> _Extracted information_:
○ ○ ○ ○ ○ ○ ○

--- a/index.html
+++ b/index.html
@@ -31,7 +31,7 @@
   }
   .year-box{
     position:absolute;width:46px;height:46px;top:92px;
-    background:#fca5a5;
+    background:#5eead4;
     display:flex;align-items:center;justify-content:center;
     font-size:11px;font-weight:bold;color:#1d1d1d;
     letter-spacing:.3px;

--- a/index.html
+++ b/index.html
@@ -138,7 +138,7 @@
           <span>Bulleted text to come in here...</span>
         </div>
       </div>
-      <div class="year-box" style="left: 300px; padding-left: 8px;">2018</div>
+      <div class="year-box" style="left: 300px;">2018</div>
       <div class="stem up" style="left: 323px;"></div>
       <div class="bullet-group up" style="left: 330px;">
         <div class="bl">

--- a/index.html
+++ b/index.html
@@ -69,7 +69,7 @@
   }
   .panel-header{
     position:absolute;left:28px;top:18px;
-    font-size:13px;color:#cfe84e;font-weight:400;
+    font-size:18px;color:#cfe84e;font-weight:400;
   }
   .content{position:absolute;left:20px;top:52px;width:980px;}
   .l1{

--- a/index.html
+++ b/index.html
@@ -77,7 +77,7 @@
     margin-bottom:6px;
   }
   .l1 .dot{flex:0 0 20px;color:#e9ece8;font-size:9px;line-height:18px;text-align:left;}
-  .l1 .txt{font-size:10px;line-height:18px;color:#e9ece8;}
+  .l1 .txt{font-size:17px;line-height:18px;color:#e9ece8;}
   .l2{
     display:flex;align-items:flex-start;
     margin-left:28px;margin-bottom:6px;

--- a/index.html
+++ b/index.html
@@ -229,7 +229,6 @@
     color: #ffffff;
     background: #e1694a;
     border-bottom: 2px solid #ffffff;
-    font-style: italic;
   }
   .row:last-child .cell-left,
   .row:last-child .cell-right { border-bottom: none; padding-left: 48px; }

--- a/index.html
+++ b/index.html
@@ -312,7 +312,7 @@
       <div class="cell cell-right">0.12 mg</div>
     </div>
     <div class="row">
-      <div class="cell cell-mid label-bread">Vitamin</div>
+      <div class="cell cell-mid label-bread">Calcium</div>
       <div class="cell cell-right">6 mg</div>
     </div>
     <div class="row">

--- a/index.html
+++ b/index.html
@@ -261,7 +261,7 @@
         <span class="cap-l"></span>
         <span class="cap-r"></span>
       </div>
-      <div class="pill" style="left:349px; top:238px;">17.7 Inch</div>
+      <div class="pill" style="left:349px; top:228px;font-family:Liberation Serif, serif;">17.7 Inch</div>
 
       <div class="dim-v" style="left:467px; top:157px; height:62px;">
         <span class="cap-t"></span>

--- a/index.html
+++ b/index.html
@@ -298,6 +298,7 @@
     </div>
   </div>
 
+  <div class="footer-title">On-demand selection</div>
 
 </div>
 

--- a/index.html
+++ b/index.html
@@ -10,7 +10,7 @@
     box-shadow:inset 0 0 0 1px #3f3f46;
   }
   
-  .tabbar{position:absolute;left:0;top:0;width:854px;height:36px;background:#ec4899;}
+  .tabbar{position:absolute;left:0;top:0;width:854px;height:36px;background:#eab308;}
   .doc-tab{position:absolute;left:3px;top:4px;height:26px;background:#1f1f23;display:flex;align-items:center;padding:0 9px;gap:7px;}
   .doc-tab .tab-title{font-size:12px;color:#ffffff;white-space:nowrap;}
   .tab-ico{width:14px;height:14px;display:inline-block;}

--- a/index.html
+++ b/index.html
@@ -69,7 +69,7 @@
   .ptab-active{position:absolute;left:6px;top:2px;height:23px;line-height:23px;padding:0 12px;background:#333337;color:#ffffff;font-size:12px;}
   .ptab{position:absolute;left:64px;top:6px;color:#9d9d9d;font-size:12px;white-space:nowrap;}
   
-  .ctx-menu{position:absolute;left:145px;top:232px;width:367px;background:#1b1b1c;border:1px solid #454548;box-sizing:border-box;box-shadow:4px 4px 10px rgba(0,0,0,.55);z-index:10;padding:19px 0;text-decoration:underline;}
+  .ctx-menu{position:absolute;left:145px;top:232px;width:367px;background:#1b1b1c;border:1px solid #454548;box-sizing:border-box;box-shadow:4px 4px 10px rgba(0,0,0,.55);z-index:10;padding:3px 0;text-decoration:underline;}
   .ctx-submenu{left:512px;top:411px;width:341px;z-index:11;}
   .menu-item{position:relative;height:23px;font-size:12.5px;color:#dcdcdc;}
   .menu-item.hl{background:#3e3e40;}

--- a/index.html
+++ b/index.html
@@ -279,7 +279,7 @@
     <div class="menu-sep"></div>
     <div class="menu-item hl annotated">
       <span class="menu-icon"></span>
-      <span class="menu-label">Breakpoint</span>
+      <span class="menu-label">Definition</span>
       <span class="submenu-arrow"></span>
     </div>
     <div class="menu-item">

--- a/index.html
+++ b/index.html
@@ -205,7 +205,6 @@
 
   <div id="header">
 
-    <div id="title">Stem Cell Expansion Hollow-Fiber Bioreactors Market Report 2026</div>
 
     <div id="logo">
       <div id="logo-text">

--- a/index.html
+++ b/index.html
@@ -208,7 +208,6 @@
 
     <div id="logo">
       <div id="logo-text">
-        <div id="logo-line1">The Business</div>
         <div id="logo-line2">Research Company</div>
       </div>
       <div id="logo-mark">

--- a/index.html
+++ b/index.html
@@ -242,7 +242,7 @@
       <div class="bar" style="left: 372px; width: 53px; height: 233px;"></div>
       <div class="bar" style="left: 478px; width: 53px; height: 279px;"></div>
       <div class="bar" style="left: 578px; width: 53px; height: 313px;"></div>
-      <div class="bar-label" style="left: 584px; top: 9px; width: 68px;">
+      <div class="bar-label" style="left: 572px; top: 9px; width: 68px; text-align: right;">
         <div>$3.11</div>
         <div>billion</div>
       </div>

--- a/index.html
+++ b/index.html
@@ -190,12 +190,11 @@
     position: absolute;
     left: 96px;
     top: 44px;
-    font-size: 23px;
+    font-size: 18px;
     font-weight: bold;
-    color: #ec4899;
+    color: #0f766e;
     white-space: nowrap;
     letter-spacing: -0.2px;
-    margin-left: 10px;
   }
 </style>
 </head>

○ ○ ○ ○ ○ ○ ○

An exact copy of all the records above is needed.

--- a/index.html
+++ b/index.html
@@ -31,7 +31,7 @@
   }
   .year-box{
     position:absolute;width:46px;height:46px;top:92px;
-    background:#fca5a5;
+    background:#5eead4;
     display:flex;align-items:center;justify-content:center;
     font-size:11px;font-weight:bold;color:#1d1d1d;
     letter-spacing:.3px;

--- a/index.html
+++ b/index.html
@@ -138,7 +138,7 @@
           <span>Bulleted text to come in here...</span>
         </div>
       </div>
-      <div class="year-box" style="left: 300px; padding-left: 8px;">2018</div>
+      <div class="year-box" style="left: 300px;">2018</div>
       <div class="stem up" style="left: 323px;"></div>
       <div class="bullet-group up" style="left: 330px;">
         <div class="bl">

--- a/index.html
+++ b/index.html
@@ -69,7 +69,7 @@
   }
   .panel-header{
     position:absolute;left:28px;top:18px;
-    font-size:13px;color:#cfe84e;font-weight:400;
+    font-size:18px;color:#cfe84e;font-weight:400;
   }
   .content{position:absolute;left:20px;top:52px;width:980px;}
   .l1{

--- a/index.html
+++ b/index.html
@@ -77,7 +77,7 @@
     margin-bottom:6px;
   }
   .l1 .dot{flex:0 0 20px;color:#e9ece8;font-size:9px;line-height:18px;text-align:left;}
-  .l1 .txt{font-size:10px;line-height:18px;color:#e9ece8;}
+  .l1 .txt{font-size:17px;line-height:18px;color:#e9ece8;}
   .l2{
     display:flex;align-items:flex-start;
     margin-left:28px;margin-bottom:6px;

--- a/index.html
+++ b/index.html
@@ -229,7 +229,6 @@
     color: #ffffff;
     background: #e1694a;
     border-bottom: 2px solid #ffffff;
-    font-style: italic;
   }
   .row:last-child .cell-left,
   .row:last-child .cell-right { border-bottom: none; padding-left: 48px; }

--- a/index.html
+++ b/index.html
@@ -312,7 +312,7 @@
       <div class="cell cell-right">0.12 mg</div>
     </div>
     <div class="row">
-      <div class="cell cell-mid label-bread">Vitamin</div>
+      <div class="cell cell-mid label-bread">Calcium</div>
       <div class="cell cell-right">6 mg</div>
     </div>
     <div class="row">

--- a/index.html
+++ b/index.html
@@ -261,7 +261,7 @@
         <span class="cap-l"></span>
         <span class="cap-r"></span>
       </div>
-      <div class="pill" style="left:349px; top:238px;">17.7 Inch</div>
+      <div class="pill" style="left:349px; top:228px;font-family:Liberation Serif, serif;">17.7 Inch</div>
 
       <div class="dim-v" style="left:467px; top:157px; height:62px;">
         <span class="cap-t"></span>

--- a/index.html
+++ b/index.html
@@ -298,6 +298,7 @@
     </div>
   </div>
 
+  <div class="footer-title">On-demand selection</div>
 
 </div>
 

--- a/index.html
+++ b/index.html
@@ -10,7 +10,7 @@
     box-shadow:inset 0 0 0 1px #3f3f46;
   }
   
-  .tabbar{position:absolute;left:0;top:0;width:854px;height:36px;background:#ec4899;}
+  .tabbar{position:absolute;left:0;top:0;width:854px;height:36px;background:#eab308;}
   .doc-tab{position:absolute;left:3px;top:4px;height:26px;background:#1f1f23;display:flex;align-items:center;padding:0 9px;gap:7px;}
   .doc-tab .tab-title{font-size:12px;color:#ffffff;white-space:nowrap;}
   .tab-ico{width:14px;height:14px;display:inline-block;}

--- a/index.html
+++ b/index.html
@@ -69,7 +69,7 @@
   .ptab-active{position:absolute;left:6px;top:2px;height:23px;line-height:23px;padding:0 12px;background:#333337;color:#ffffff;font-size:12px;}
   .ptab{position:absolute;left:64px;top:6px;color:#9d9d9d;font-size:12px;white-space:nowrap;}
   
-  .ctx-menu{position:absolute;left:145px;top:232px;width:367px;background:#1b1b1c;border:1px solid #454548;box-sizing:border-box;box-shadow:4px 4px 10px rgba(0,0,0,.55);z-index:10;padding:19px 0;text-decoration:underline;}
+  .ctx-menu{position:absolute;left:145px;top:232px;width:367px;background:#1b1b1c;border:1px solid #454548;box-sizing:border-box;box-shadow:4px 4px 10px rgba(0,0,0,.55);z-index:10;padding:3px 0;text-decoration:underline;}
   .ctx-submenu{left:512px;top:411px;width:341px;z-index:11;}
   .menu-item{position:relative;height:23px;font-size:12.5px;color:#dcdcdc;}
   .menu-item.hl{background:#3e3e40;}

--- a/index.html
+++ b/index.html
@@ -279,7 +279,7 @@
     <div class="menu-sep"></div>
     <div class="menu-item hl annotated">
       <span class="menu-icon"></span>
-      <span class="menu-label">Breakpoint</span>
+      <span class="menu-label">Definition</span>
       <span class="submenu-arrow"></span>
     </div>
     <div class="menu-item">

--- a/index.html
+++ b/index.html
@@ -205,7 +205,6 @@
 
   <div id="header">
 
-    <div id="title">Stem Cell Expansion Hollow-Fiber Bioreactors Market Report 2026</div>
 
     <div id="logo">
       <div id="logo-text">

--- a/index.html
+++ b/index.html
@@ -208,7 +208,6 @@
 
     <div id="logo">
       <div id="logo-text">
-        <div id="logo-line1">The Business</div>
         <div id="logo-line2">Research Company</div>
       </div>
       <div id="logo-mark">

--- a/index.html
+++ b/index.html
@@ -242,7 +242,7 @@
       <div class="bar" style="left: 372px; width: 53px; height: 233px;"></div>
       <div class="bar" style="left: 478px; width: 53px; height: 279px;"></div>
       <div class="bar" style="left: 578px; width: 53px; height: 313px;"></div>
-      <div class="bar-label" style="left: 584px; top: 9px; width: 68px;">
+      <div class="bar-label" style="left: 572px; top: 9px; width: 68px; text-align: right;">
         <div>$3.11</div>
         <div>billion</div>
       </div>

--- a/index.html
+++ b/index.html
@@ -190,12 +190,11 @@
     position: absolute;
     left: 96px;
     top: 44px;
-    font-size: 23px;
+    font-size: 18px;
     font-weight: bold;
-    color: #ec4899;
+    color: #0f766e;
     white-space: nowrap;
     letter-spacing: -0.2px;
-    margin-left: 10px;
   }
 </style>
 </head>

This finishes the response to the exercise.